_Problem requirements_.
Send back the records exactly as written, with no images.

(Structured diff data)
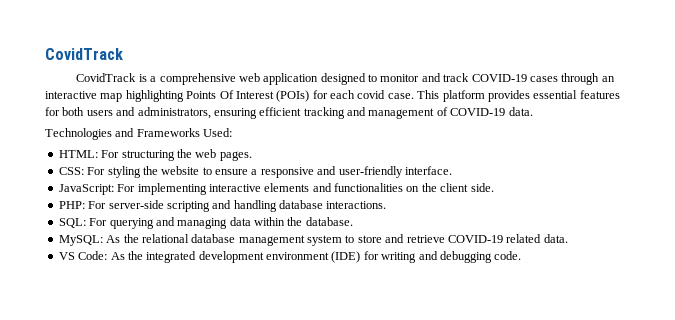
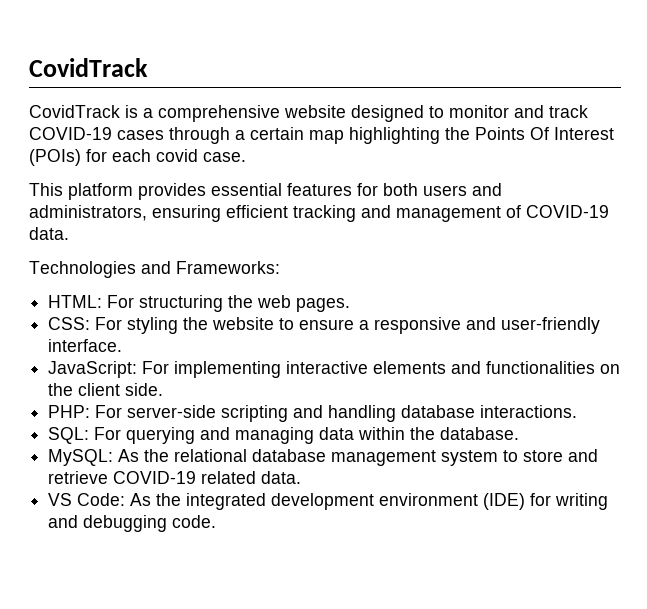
- CovidTrack is a comprehensive web application designed to monitor and track COVID-19 cases through an interactive map highlighting Points Of Interest (POIs) for each covid case. This platform provides essential features for both users and administrators, ensuring efficient tracking and management of COVID-19 data.
+ CovidTrack is a comprehensive website designed to monitor and track COVID-19 cases through a certain map highlighting the Points Of Interest (POIs) for each covid case.
+ This platform provides essential features for both users and administrators, ensuring efficient tracking and management of COVID-19 data.
- Technologies and Frameworks Used:
+ Technologies and Frameworks:

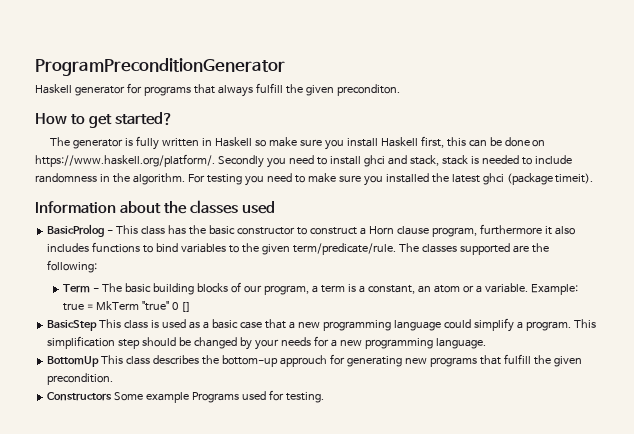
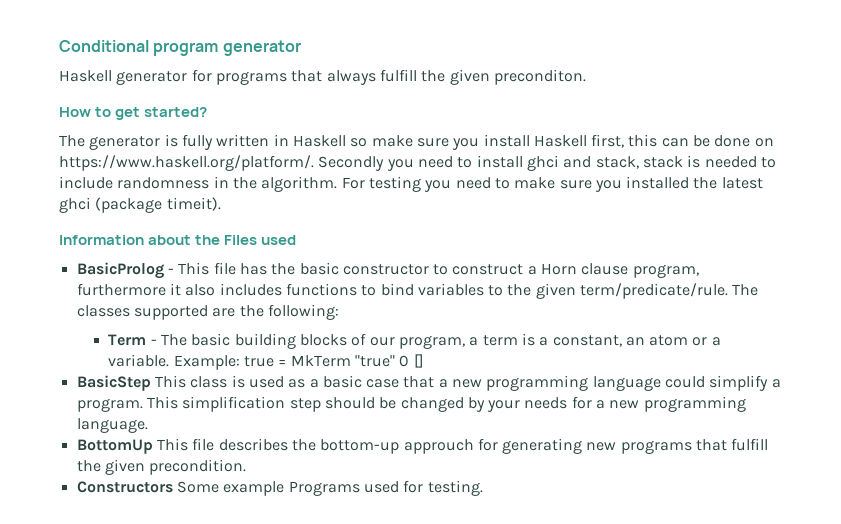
- ProgramPreconditionGenerator
+ Conditional program generator
- Information about the classes used
+ Information about the Files used
- BasicProlog - This class has the basic constructor to construct a Horn clause program, furthermore it also includes functions to bind variables to the given term/predicate/rule.
+ BasicProlog - This file has the basic constructor to construct a Horn clause program, furthermore it also includes functions to bind variables to the given term/predicate/rule.
- BottomUp This class describes the bottom-up approuch for generating new programs that fulfill the given precondition.
+ BottomUp This file describes the bottom-up approuch for generating new programs that fulfill the given precondition.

_Task response_.
- CovidTrack is a comprehensive web application designed to monitor and track COVID-19 cases through an interactive map highlighting Points Of Interest (POIs) for each covid case. This platform provides essential features for both users and administrators, ensuring efficient tracking and management of COVID-19 data.
+ CovidTrack is a comprehensive website designed to monitor and track COVID-19 cases through a certain map highlighting the Points Of Interest (POIs) for each covid case.
+ This platform provides essential features for both users and administrators, ensuring efficient tracking and management of COVID-19 data.
- Technologies and Frameworks Used:
+ Technologies and Frameworks:

- ProgramPreconditionGenerator
+ Conditional program generator
- Information about the classes used
+ Information about the Files used
- BasicProlog - This class has the basic constructor to construct a Horn clause program, furthermore it also includes functions to bind variables to the given term/predicate/rule.
+ BasicProlog - This file has the basic constructor to construct a Horn clause program, furthermore it also includes functions to bind variables to the given term/predicate/rule.
- BottomUp This class describes the bottom-up approuch for generating new programs that fulfill the given precondition.
+ BottomUp This file describes the bottom-up approuch for generating new programs that fulfill the given precondition.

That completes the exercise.